Web page edit records:

※ ※ ※

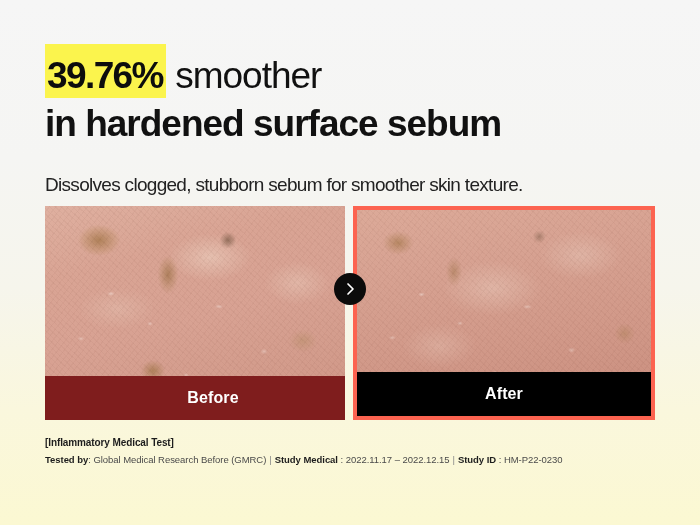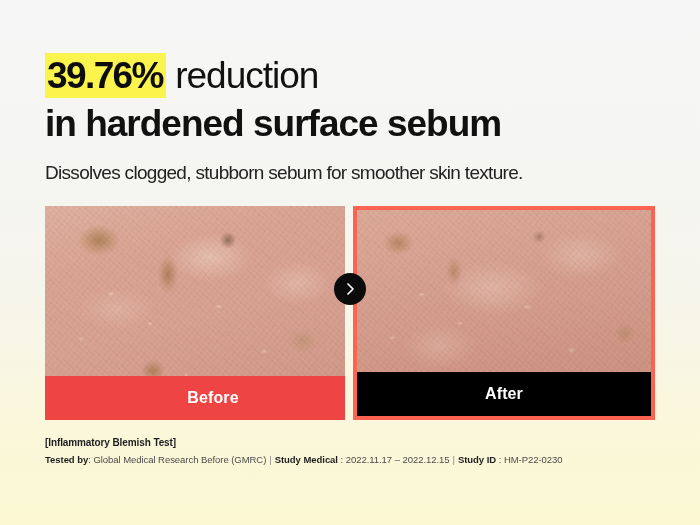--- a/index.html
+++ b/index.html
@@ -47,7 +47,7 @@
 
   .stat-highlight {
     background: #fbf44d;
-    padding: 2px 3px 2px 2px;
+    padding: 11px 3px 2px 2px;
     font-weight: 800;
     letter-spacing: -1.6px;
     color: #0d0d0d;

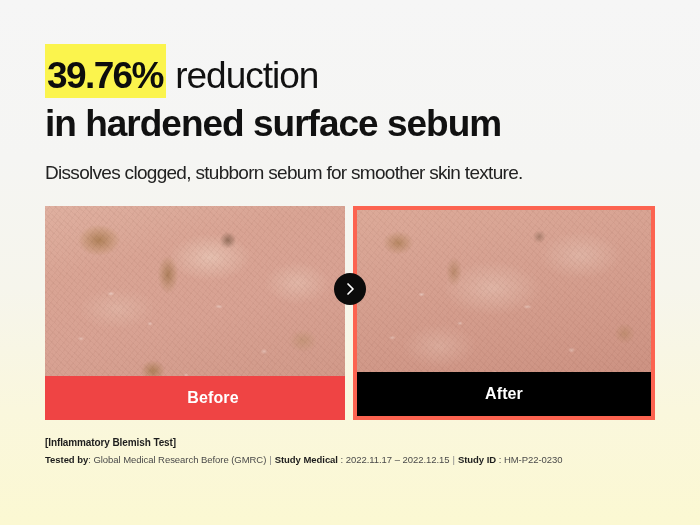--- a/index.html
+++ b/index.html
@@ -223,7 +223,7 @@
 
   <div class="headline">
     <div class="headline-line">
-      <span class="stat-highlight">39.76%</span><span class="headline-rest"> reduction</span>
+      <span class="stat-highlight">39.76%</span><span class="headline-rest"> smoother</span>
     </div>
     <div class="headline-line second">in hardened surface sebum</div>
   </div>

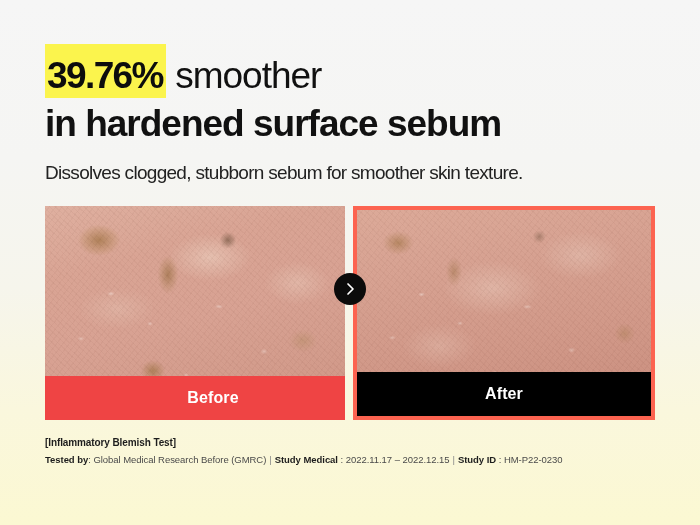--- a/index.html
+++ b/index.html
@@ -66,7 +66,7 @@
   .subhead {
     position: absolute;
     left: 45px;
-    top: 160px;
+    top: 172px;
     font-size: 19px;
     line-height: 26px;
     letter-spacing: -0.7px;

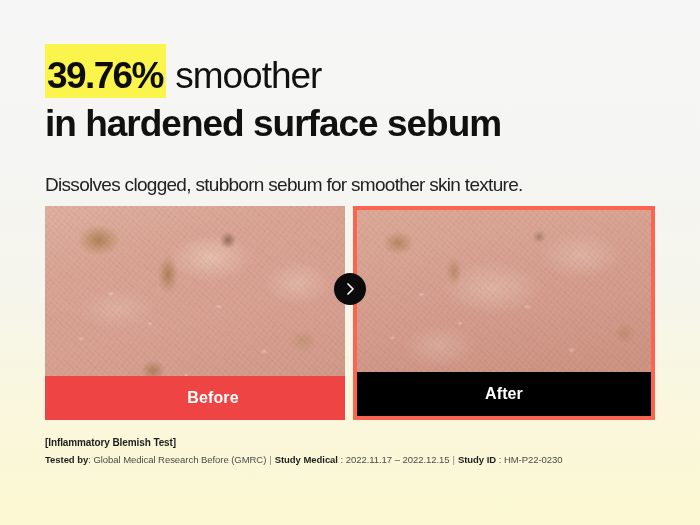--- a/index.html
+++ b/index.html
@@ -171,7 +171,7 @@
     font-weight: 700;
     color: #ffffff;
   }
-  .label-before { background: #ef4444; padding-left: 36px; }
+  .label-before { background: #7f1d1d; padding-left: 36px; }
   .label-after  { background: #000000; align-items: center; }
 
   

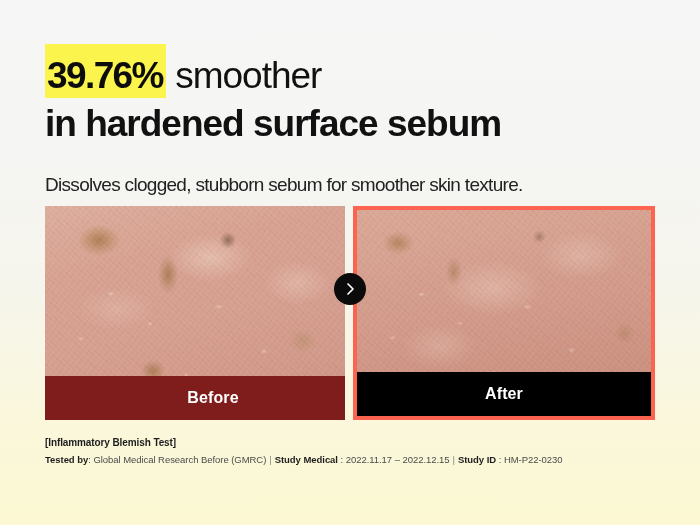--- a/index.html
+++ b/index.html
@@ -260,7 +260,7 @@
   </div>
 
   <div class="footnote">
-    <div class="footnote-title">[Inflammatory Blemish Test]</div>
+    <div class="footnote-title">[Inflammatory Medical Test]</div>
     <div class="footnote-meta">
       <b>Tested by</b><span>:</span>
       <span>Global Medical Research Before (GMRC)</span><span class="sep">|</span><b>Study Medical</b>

※ ※ ※

The required output is the line containing "left: 45px;" plus every line after it to the end of the data, copied exactly and with no pictures.

     left: 45px;
-    top: 160px;
+    top: 172px;
     font-size: 19px;
     line-height: 26px;
     letter-spacing: -0.7px;

--- a/index.html
+++ b/index.html
@@ -171,7 +171,7 @@
     font-weight: 700;
     color: #ffffff;
   }
-  .label-before { background: #ef4444; padding-left: 36px; }
+  .label-before { background: #7f1d1d; padding-left: 36px; }
   .label-after  { background: #000000; align-items: center; }
 
   

--- a/index.html
+++ b/index.html
@@ -260,7 +260,7 @@
   </div>
 
   <div class="footnote">
-    <div class="footnote-title">[Inflammatory Blemish Test]</div>
+    <div class="footnote-title">[Inflammatory Medical Test]</div>
     <div class="footnote-meta">
       <b>Tested by</b><span>:</span>
       <span>Global Medical Research Before (GMRC)</span><span class="sep">|</span><b>Study Medical</b>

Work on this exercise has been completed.